Cloud data centers in the 5G era

Cloud data centers are the core of the 5G ecosystem. What kind of cloud data center can meet the networks and service requirements of 5G?

By Dennis Gu, Chief Architect of Huawei Cloud

The 5G ecosystem chain covers cloud, pipe, device, and everything in between. Innovative and cross-generation evolutionary wireless terminals, air interfaces in base stations, and network transmission technologies are accelerating the evolution of device and pipe architectures. However, cloud data centers are the core hub of the 5G digital ecosystem and will play a pivotal role in 5G's evolution. What kind of cloud data center will be able to meet the network and service requirements of 5G?

The answer is simple: A distributed full-stack cloud data center that is open, efficient, flexible, and intelligent.

Open: Open architecture means that cloud services at different layers aren’t locked by a single vendor. Instead, cloud data centers in the 5G era adopt mainstream open-source northbound service APIs and applications in compliance with industry standards.

The infrastructure layer adopts mature OpenStack elastic computing, storage, and network service APIs. The data layer uses APIs for data operations and queries based on big data and database standards such as Hadoop, Spark, MySQL, and Redis. The platform layer uses Kubernetes container service APIs, which are now a mainstream solution for application deployment and the microservices framework.

Huawei cloud data centers employ standard service APIs on artificial intelligence (AI) platforms such as TensorFlow and MXNet, both of which represent benchmarks in machine learning and deep learning.

Efficient: 5G networks require 100 times higher transmission rates and bandwidth than 4G networks. 5G networks also demand much more in terms of reliability and latency for applications such as virtual reality (VR), ultra-HD video, intelligent manufacturing, and auto-pilot functionality. However, delivering ultra-high throughput and ultra-low latency capabilities is challenging for 5G cloud data center platforms when faced with network-intensive workloads, such as vEPC, and storage-intensive workloads such as CDN and 4K/8K Video On Demand.

The Huawei solution delivers optimized energy and cost efficiency for compute-intensive workloads such as machine learning, deep learning, and 3D rendering. Obviously, general x86 architectures no longer meet these requirements. Data center vendors need to introduce heterogeneous computing architectures such as ARM, SoC-based intelligent network adapter, GPU/ FPGA, and neural-network processing unit (NPU) chips, to ensure businesses can run at the highest energy efficiency ratio and cost-effectiveness.

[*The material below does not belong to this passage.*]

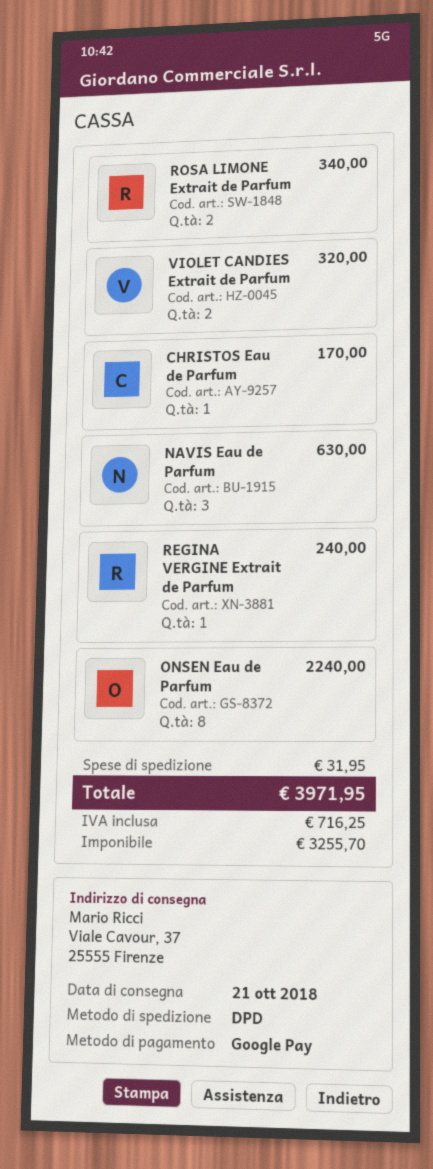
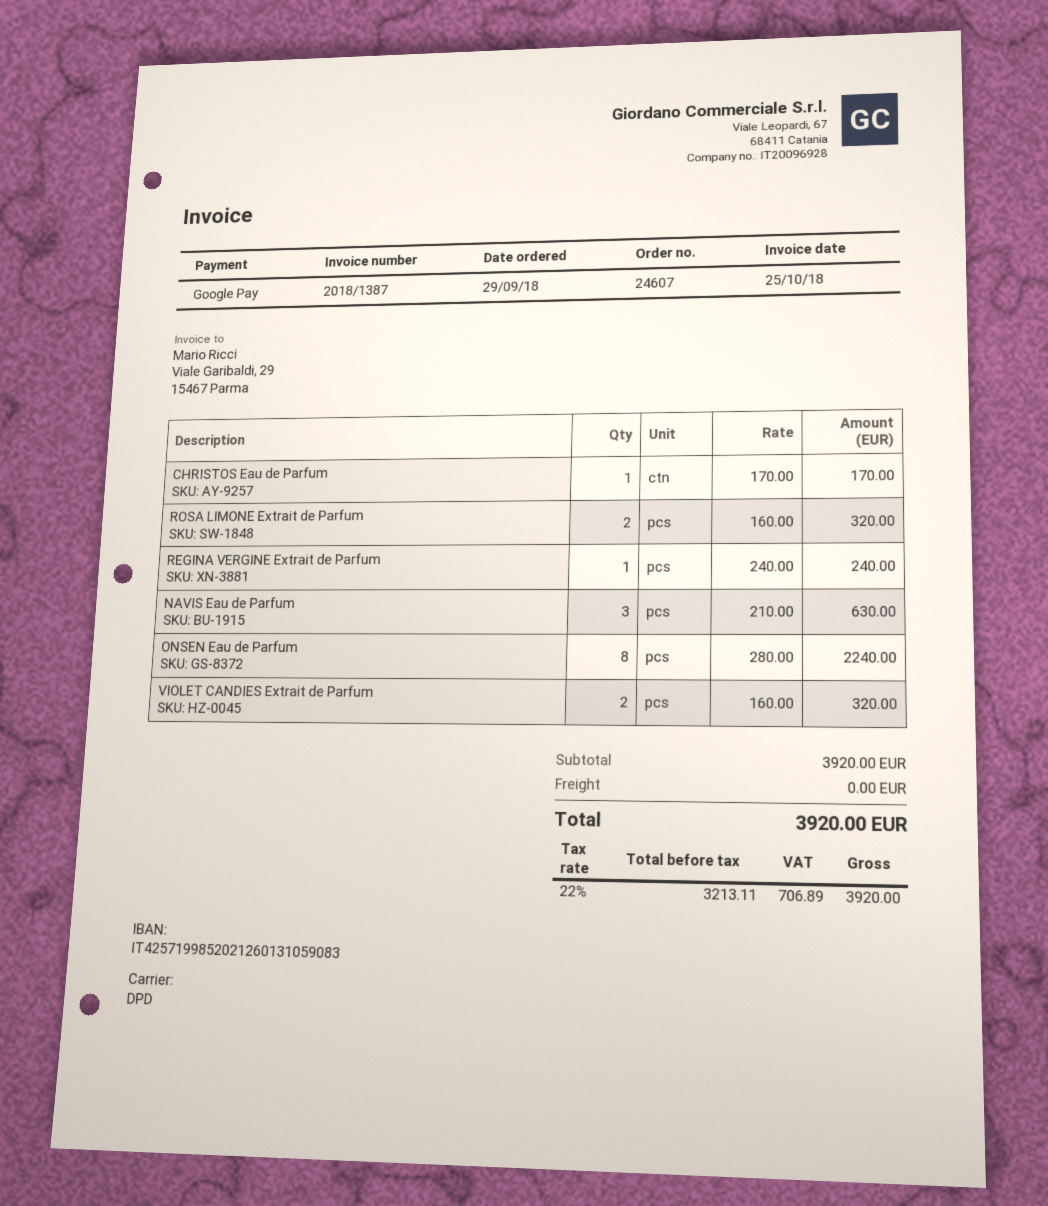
ROSA LIMONE Extrait de Parfum: 2 for 340.00 -> 2 for 320.00
shipping: 31.95 -> 0.00
net: 3255.70 -> 3213.11
tax: 716.25 -> 706.89
total: 3971.95 -> 3920.00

Network elements (NEs) on the data plane of 5G networks, such as virtualized evolved packet core (vEPC) and CloudRAN base stations, normally require the throughput of a single NE or single server to jump from 10 Gbps to 100 Gbps. But, the conventional, software-only overlay cloud networks based on x86 CPUs face severe performance bottlenecks. Therefore, it’s necessary to deploy SR-IOV direct pass-through or the DPDK user space mechanism to offload overlay networking functions, such as OVS, vRouter, and vFW, from X86 to heterogeneous hardware, for example, Intelligent NIC or FPGAs with 100 Gbps port speed.

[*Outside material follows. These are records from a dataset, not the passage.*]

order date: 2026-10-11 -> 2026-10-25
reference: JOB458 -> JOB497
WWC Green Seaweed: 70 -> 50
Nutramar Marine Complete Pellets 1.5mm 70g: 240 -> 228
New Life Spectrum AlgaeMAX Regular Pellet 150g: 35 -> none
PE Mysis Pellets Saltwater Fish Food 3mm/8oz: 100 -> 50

For 5G Internet of Things (IoT) scenarios, massive volumes of data collected from distributed IoT terminals and edge nodes in various industries need to be aggregated, stored, processed, analyzed, and managed in a centralized cloud data center based on the object storage service and Hadoop/ Spark/Stream Big Data Pipeline services.

Huge amounts of machine learning and deep learning processing tasks require extensive resources for the following parallel computing operations: convolution, derivatives, logarithms, and matrix multiplication with floating numbers. These operations extract valuable business insights and train prediction models based on inputted raw data.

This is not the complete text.